● Input for this task:

========================================

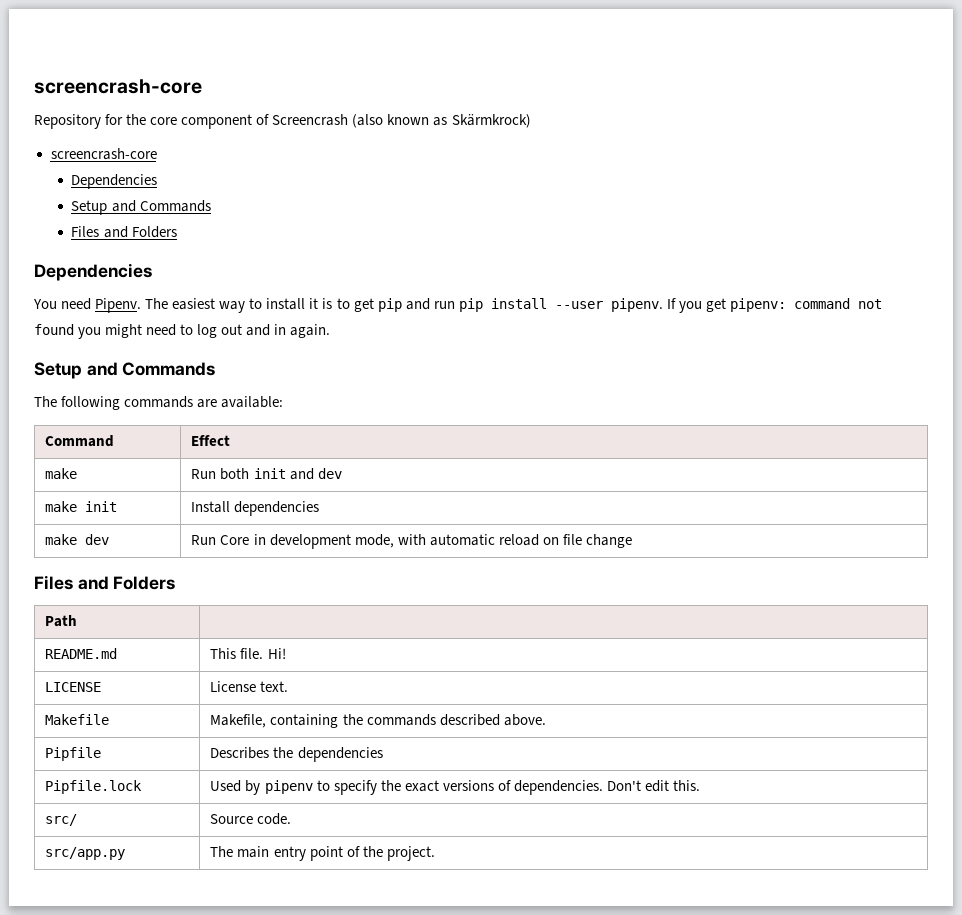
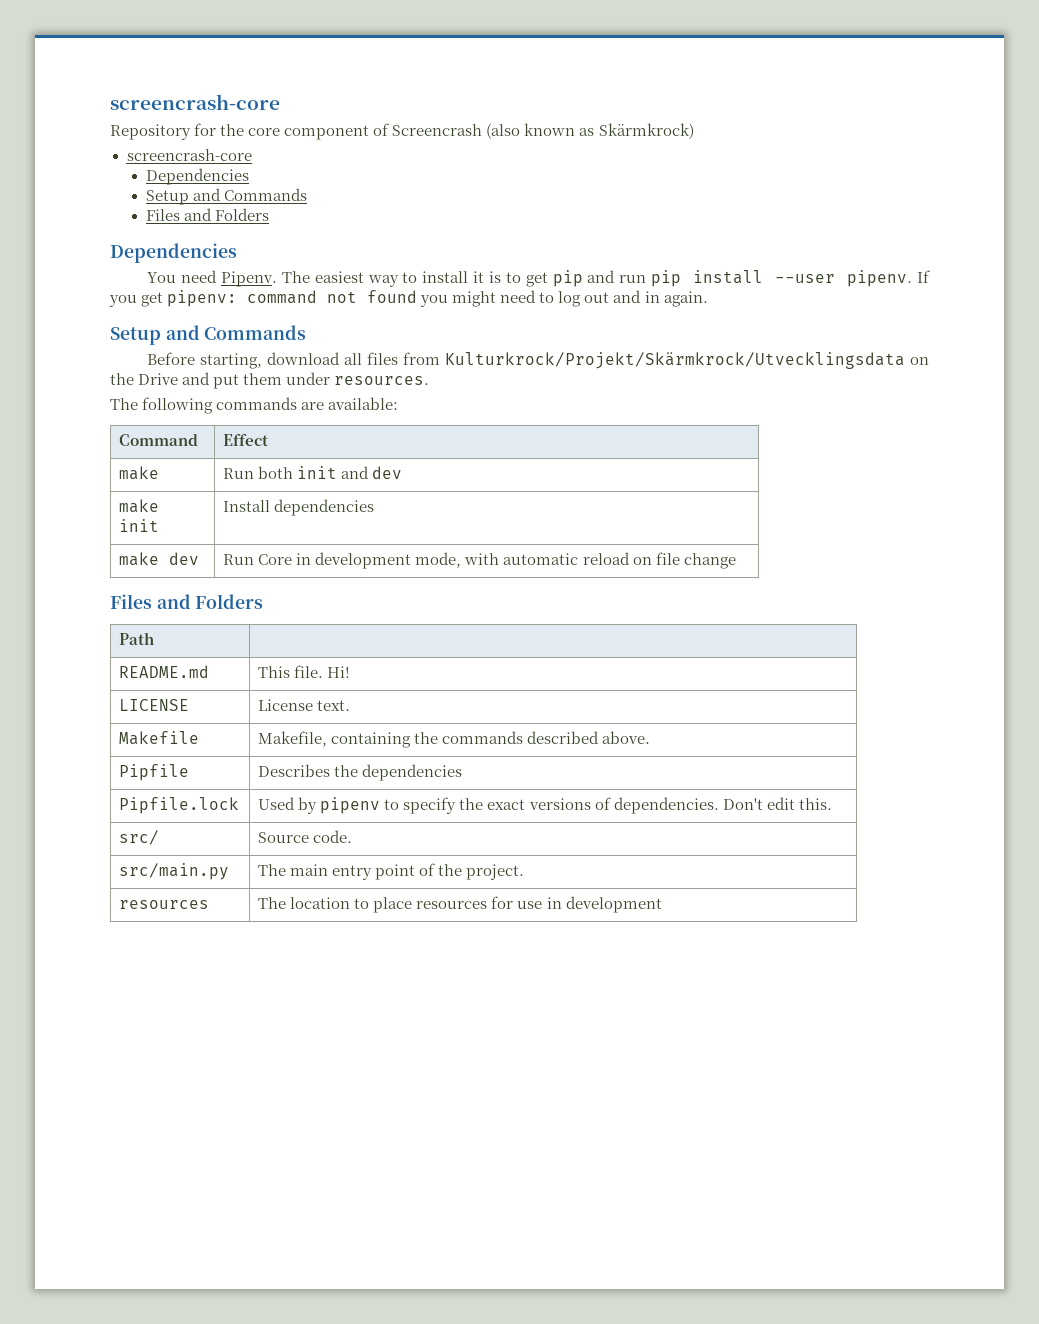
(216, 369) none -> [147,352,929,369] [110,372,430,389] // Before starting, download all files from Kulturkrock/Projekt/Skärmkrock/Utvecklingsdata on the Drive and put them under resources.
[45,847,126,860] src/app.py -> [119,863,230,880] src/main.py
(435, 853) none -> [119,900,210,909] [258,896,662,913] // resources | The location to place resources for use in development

========================================

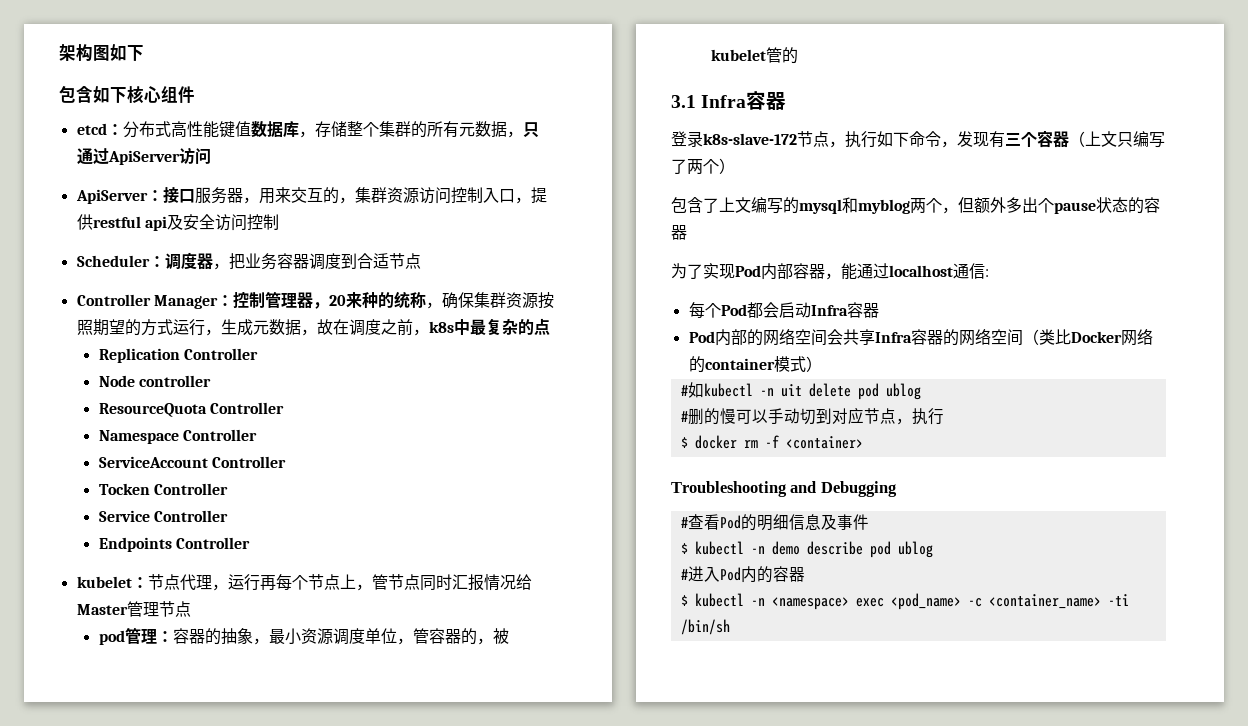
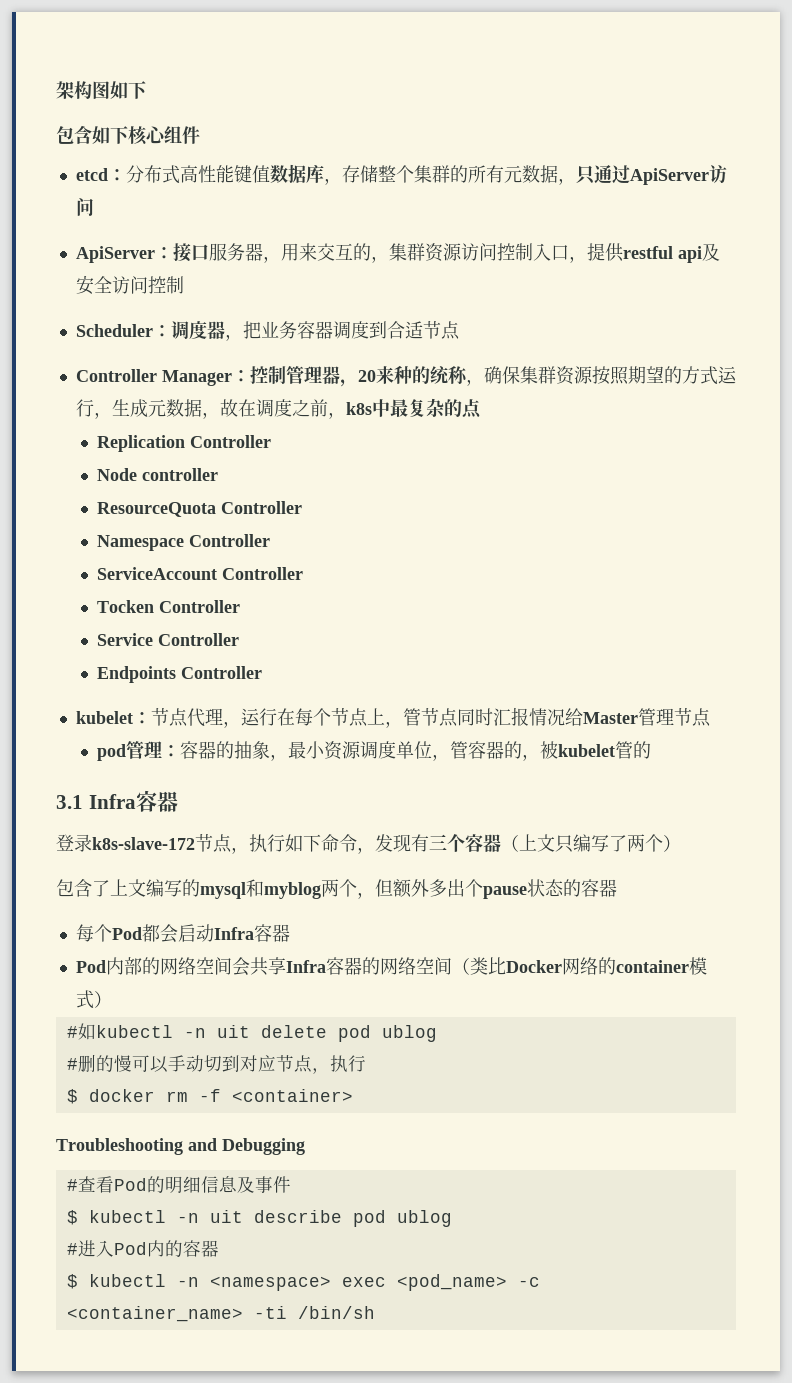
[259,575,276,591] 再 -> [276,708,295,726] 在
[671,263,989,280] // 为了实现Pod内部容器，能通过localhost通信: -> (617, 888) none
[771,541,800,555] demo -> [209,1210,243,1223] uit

========================================

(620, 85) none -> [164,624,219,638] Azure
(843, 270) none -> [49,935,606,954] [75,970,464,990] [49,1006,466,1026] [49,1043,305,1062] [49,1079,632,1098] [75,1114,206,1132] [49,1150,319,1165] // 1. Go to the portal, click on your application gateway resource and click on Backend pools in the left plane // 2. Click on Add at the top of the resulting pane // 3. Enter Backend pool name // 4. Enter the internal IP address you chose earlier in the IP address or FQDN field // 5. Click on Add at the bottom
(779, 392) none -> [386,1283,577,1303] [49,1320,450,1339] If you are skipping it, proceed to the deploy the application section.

========================================

● Exercise prompt:
Among the records above, extract exactly the lines from the line with "(620, 85) none -> [164,624,219,638] Azure" to the line with "(843, 270) none", both lines included, and leave out the rest.

● Written answer:
(620, 85) none -> [164,624,219,638] Azure
(843, 270) none -> [49,935,606,954] [75,970,464,990] [49,1006,466,1026] [49,1043,305,1062] [49,1079,632,1098] [75,1114,206,1132] [49,1150,319,1165] // 1. Go to the portal, click on your application gateway resource and click on Backend pools in the left plane // 2. Click on Add at the top of the resulting pane // 3. Enter Backend pool name // 4. Enter the internal IP address you chose earlier in the IP address or FQDN field // 5. Click on Add at the bottom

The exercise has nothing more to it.